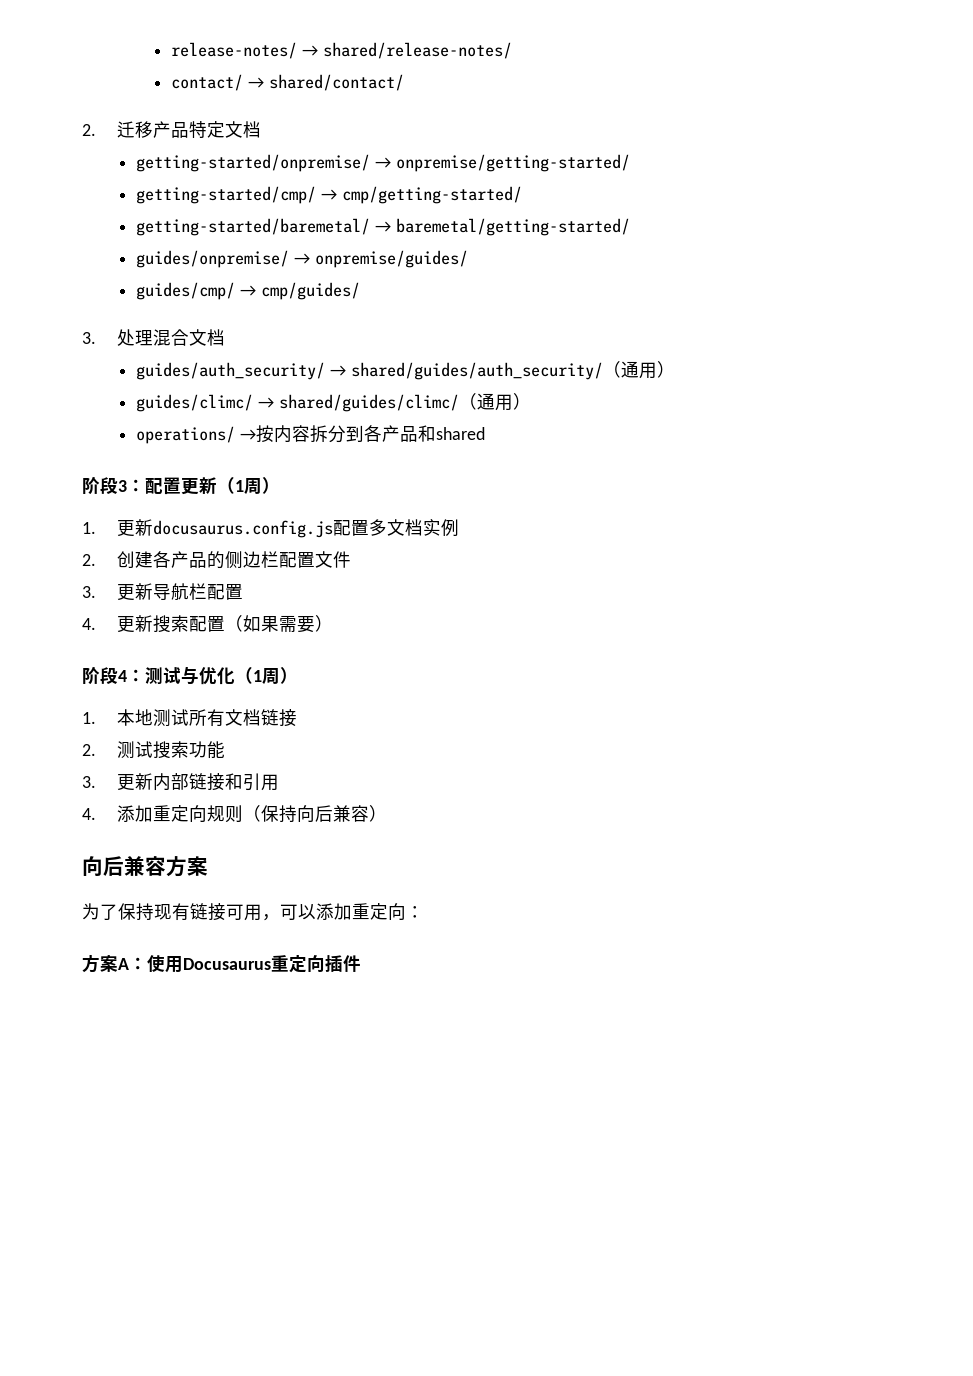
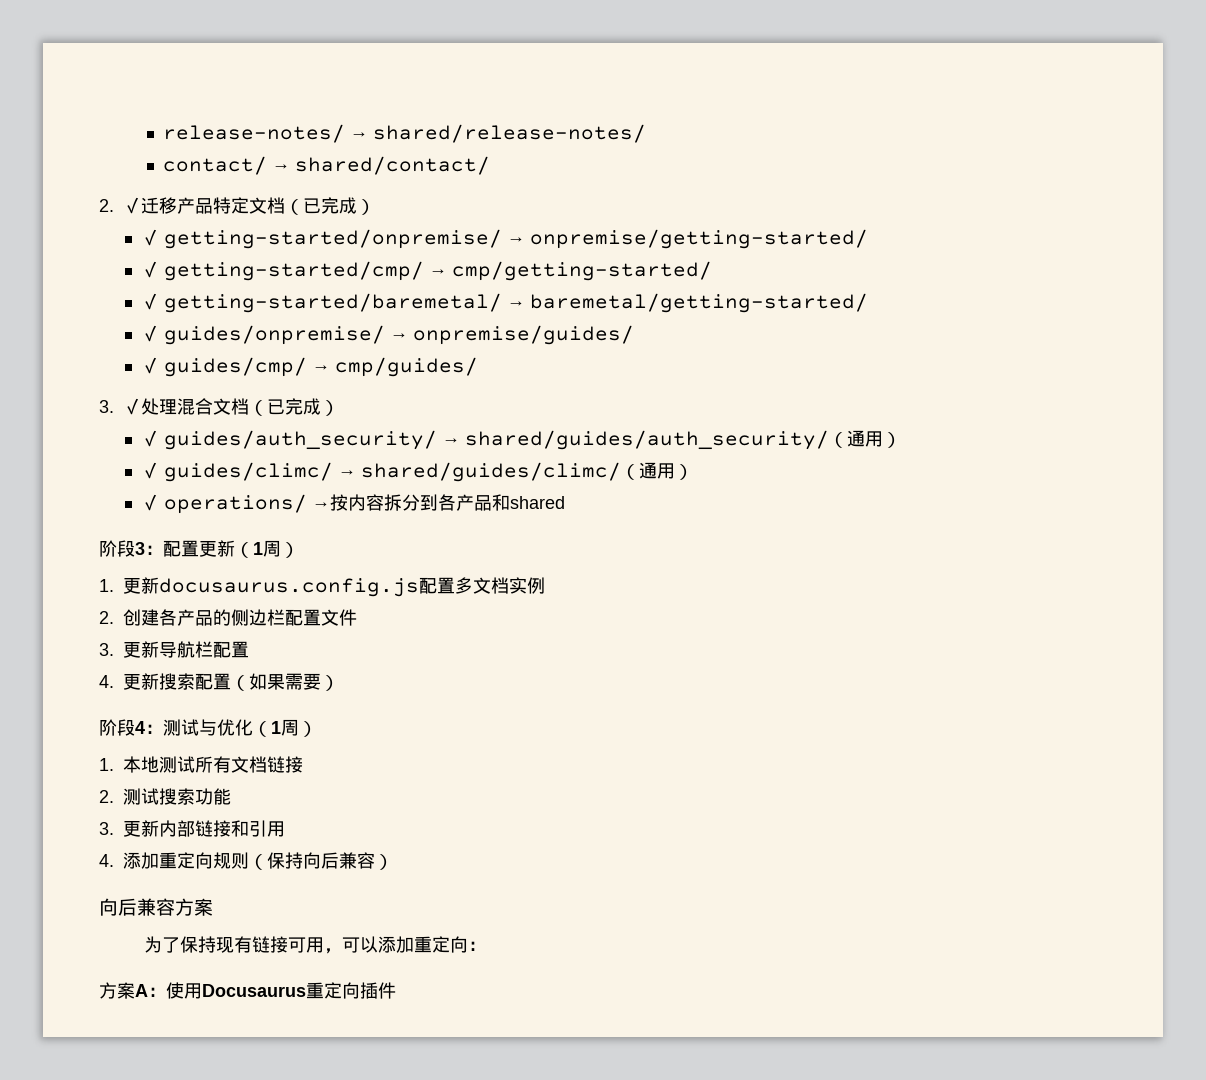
- 2.迁移产品特定文档
- getting-started/onpremise/ → onpremise/getting-started/
+ 2. ✓迁移产品特定文档（已完成）
+ ✓ getting-started/onpremise/ → onpremise/getting-started/
- getting-started/cmp/ → cmp/getting-started/
+ ✓ getting-started/cmp/ → cmp/getting-started/
- getting-started/baremetal/ → baremetal/getting-started/
+ ✓ getting-started/baremetal/ → baremetal/getting-started/
- guides/onpremise/ → onpremise/guides/
+ ✓ guides/onpremise/ → onpremise/guides/
- guides/cmp/ → cmp/guides/
+ ✓ guides/cmp/ → cmp/guides/
- 3.处理混合文档
- guides/auth_security/ → shared/guides/auth_security/（通用）
+ 3. ✓处理混合文档（已完成）
+ ✓ guides/auth_security/ → shared/guides/auth_security/（通用）
- guides/climc/ → shared/guides/climc/（通用）
+ ✓ guides/climc/ → shared/guides/climc/（通用）
- operations/ →按内容拆分到各产品和shared
+ ✓ operations/ →按内容拆分到各产品和shared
◇ ◇ ◇
● Your objective
Copy out each line of the listing that holds the word "getting".

● Your response
- getting-started/onpremise/ → onpremise/getting-started/
+ ✓ getting-started/onpremise/ → onpremise/getting-started/
- getting-started/cmp/ → cmp/getting-started/
+ ✓ getting-started/cmp/ → cmp/getting-started/
- getting-started/baremetal/ → baremetal/getting-started/
+ ✓ getting-started/baremetal/ → baremetal/getting-started/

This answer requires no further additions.